Step-by-Step Plan for the Notebook

Step 1: Load and Inspect Cleaned Data

- Print shapes

- Check Transported.value_counts(normalize=True) to see if the classes are balanced

Step 2: Prep Features and Target

- Drop PassengerId, Name, Surname, etc.

- Split X and y

- Encode categorical features (start with simple OneHotEncoder or pd.get_dummies)

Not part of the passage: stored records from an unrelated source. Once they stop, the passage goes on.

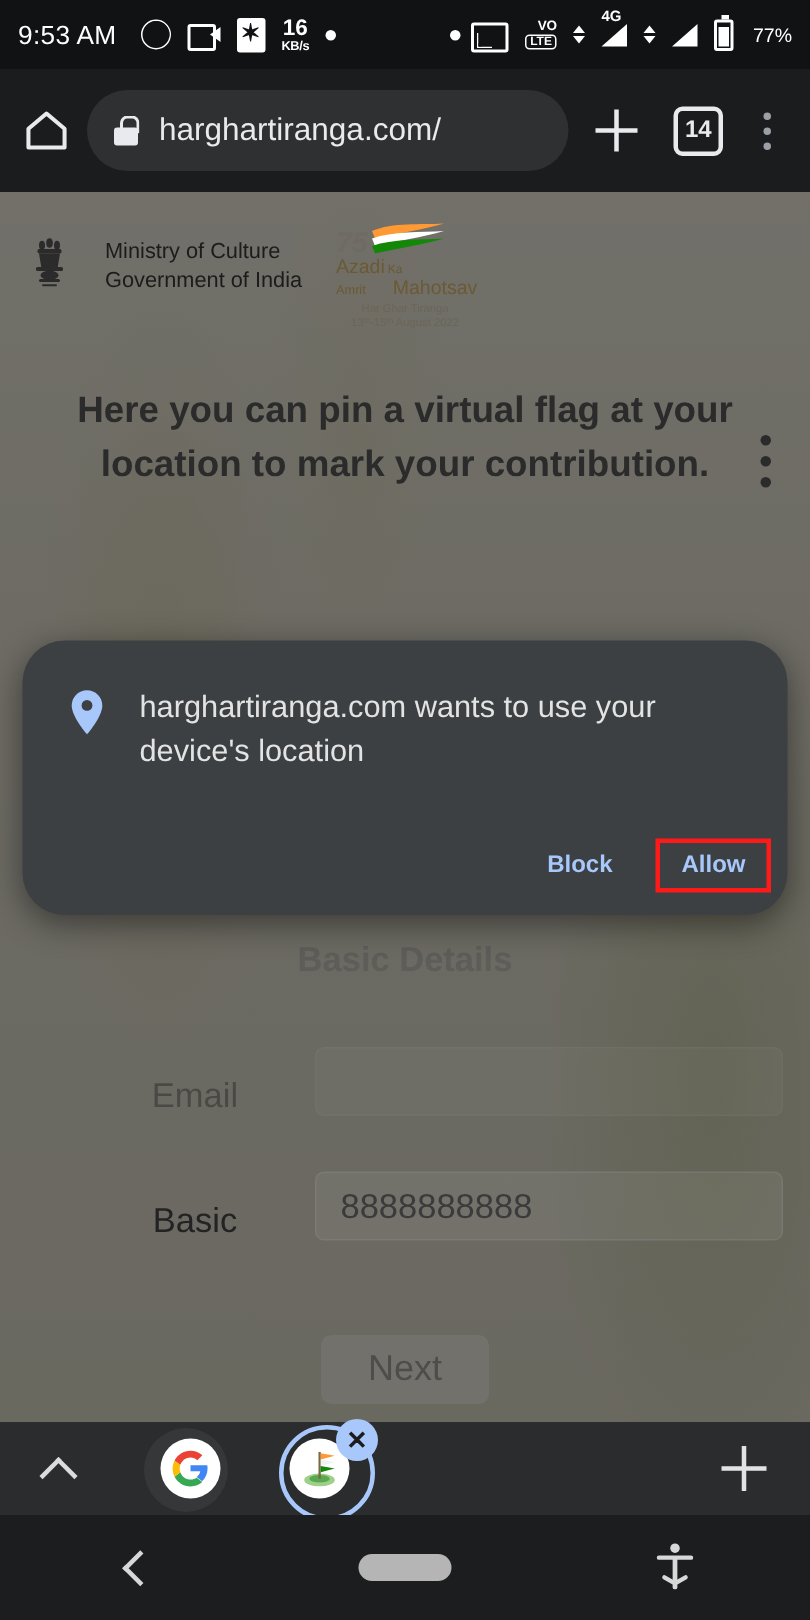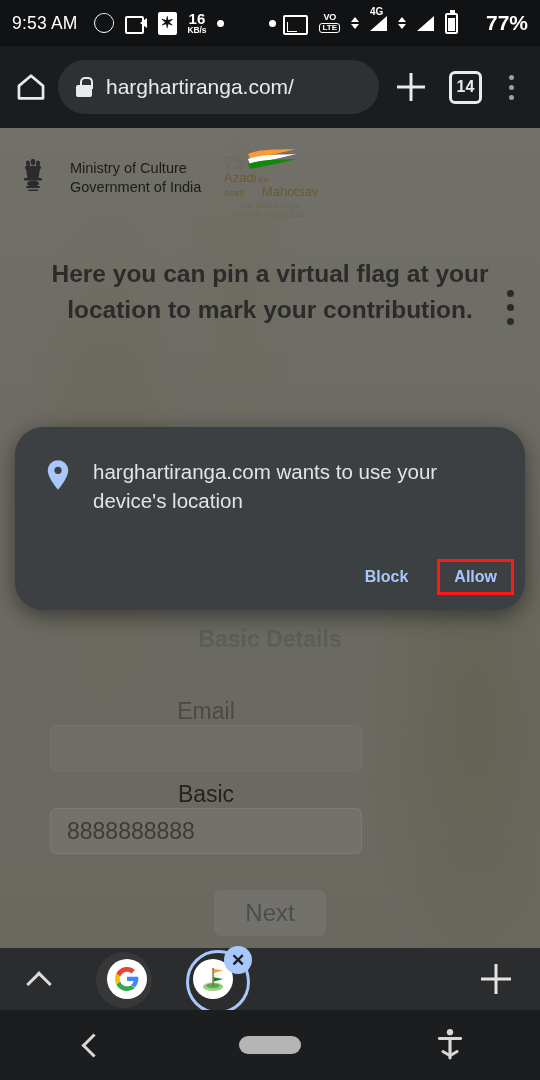"VO" .volte { align-items: center -> flex-end }
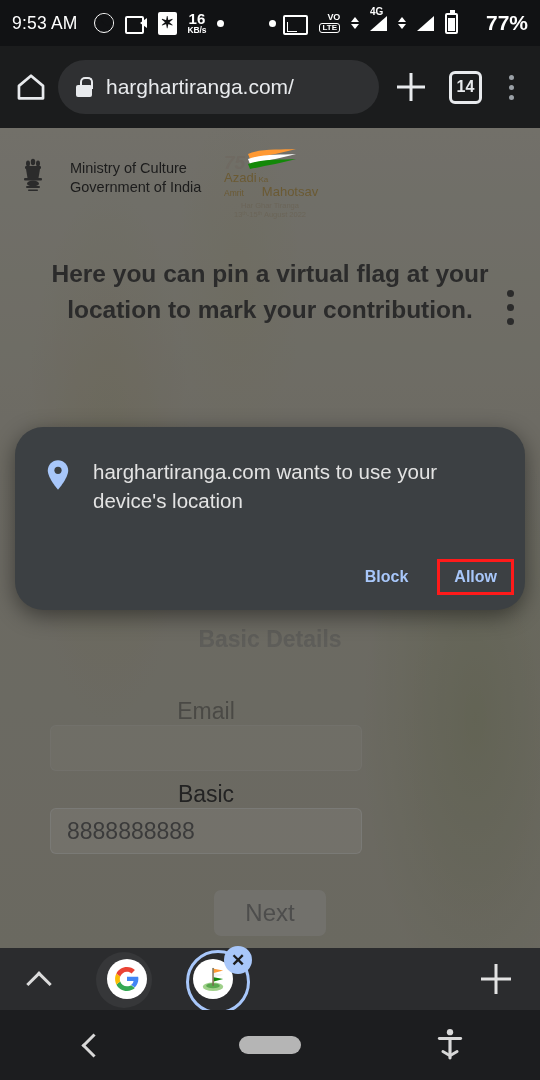"77%" .pct { font-size: 21px -> 13px; font-weight: bold -> none; margin-left: 17px -> 2px }
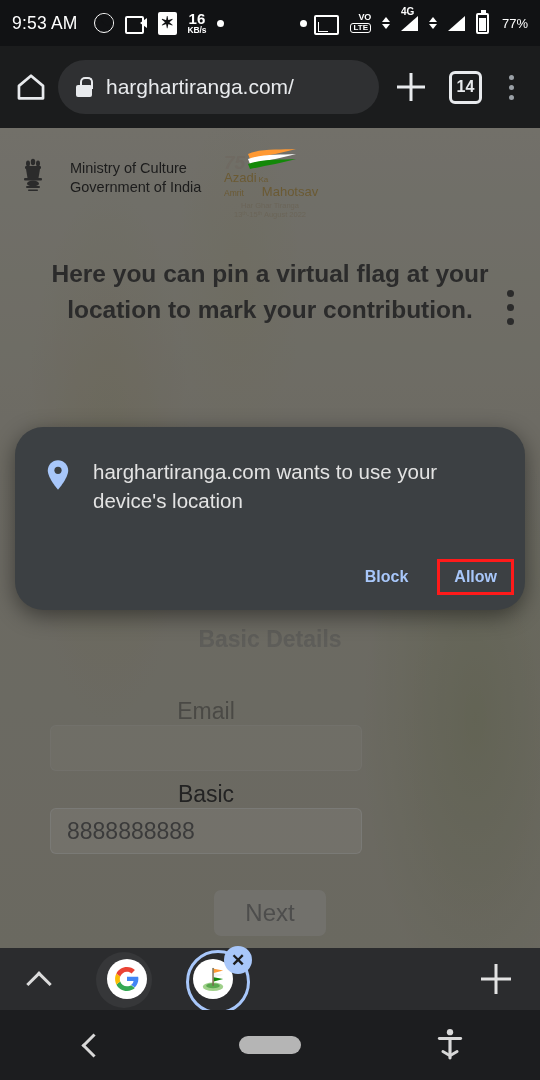"Email" .form-row { align-items: center -> flex-end; flex-direction: column -> none }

- Optional: Use a ColumnTransformer to prep the pipeline


Step 3: Baseline Models (no tuning yet)

Pick 3 diverse classifiers:

1. RandomForestClassifier → Great benchmark, not too sensitive to scaling or encoding

2. LightGBMClassifier → Fast, robust, leaderboard-class

3. LogisticRegression (with regularization) → Simple linear baseline, tells you if nonlinear models are doing anything special

Use StratifiedKFold or cross_val_score with scoring='accuracy' or 'roc_auc'.

Step 4: Compare Results

Print:

- Mean + std dev of cross-val scores

- Confusion matrix on train set for quick insight

- Feature importances (where available)

Step 5: Decide the Winner(s)
Pick the one or two best models to:

- Tune (grid/random search or Optuna)

- Calibrate (optional)

- Ensemble (optional)

In [1]:
import pandas as pd

train = pd.read_csv('../data/train_clean.csv')
test = pd.read_csv('../data/test_clean.csv')


# Check initial shape
print("Train shape:", train.shape)
print("Test shape:", test.shape)

# Separate features and labels
X = train.drop(columns=['Transported'])
y = train['Transported'].astype(int)  # Convert boolean to int for modeling
X_test = test.copy()

y.value_counts(normalize=True)
X.dtypes.value_counts()

cat_cols = X.select_dtypes(include='object').columns.tolist()
num_cols = X.select_dtypes(include='number').columns.tolist()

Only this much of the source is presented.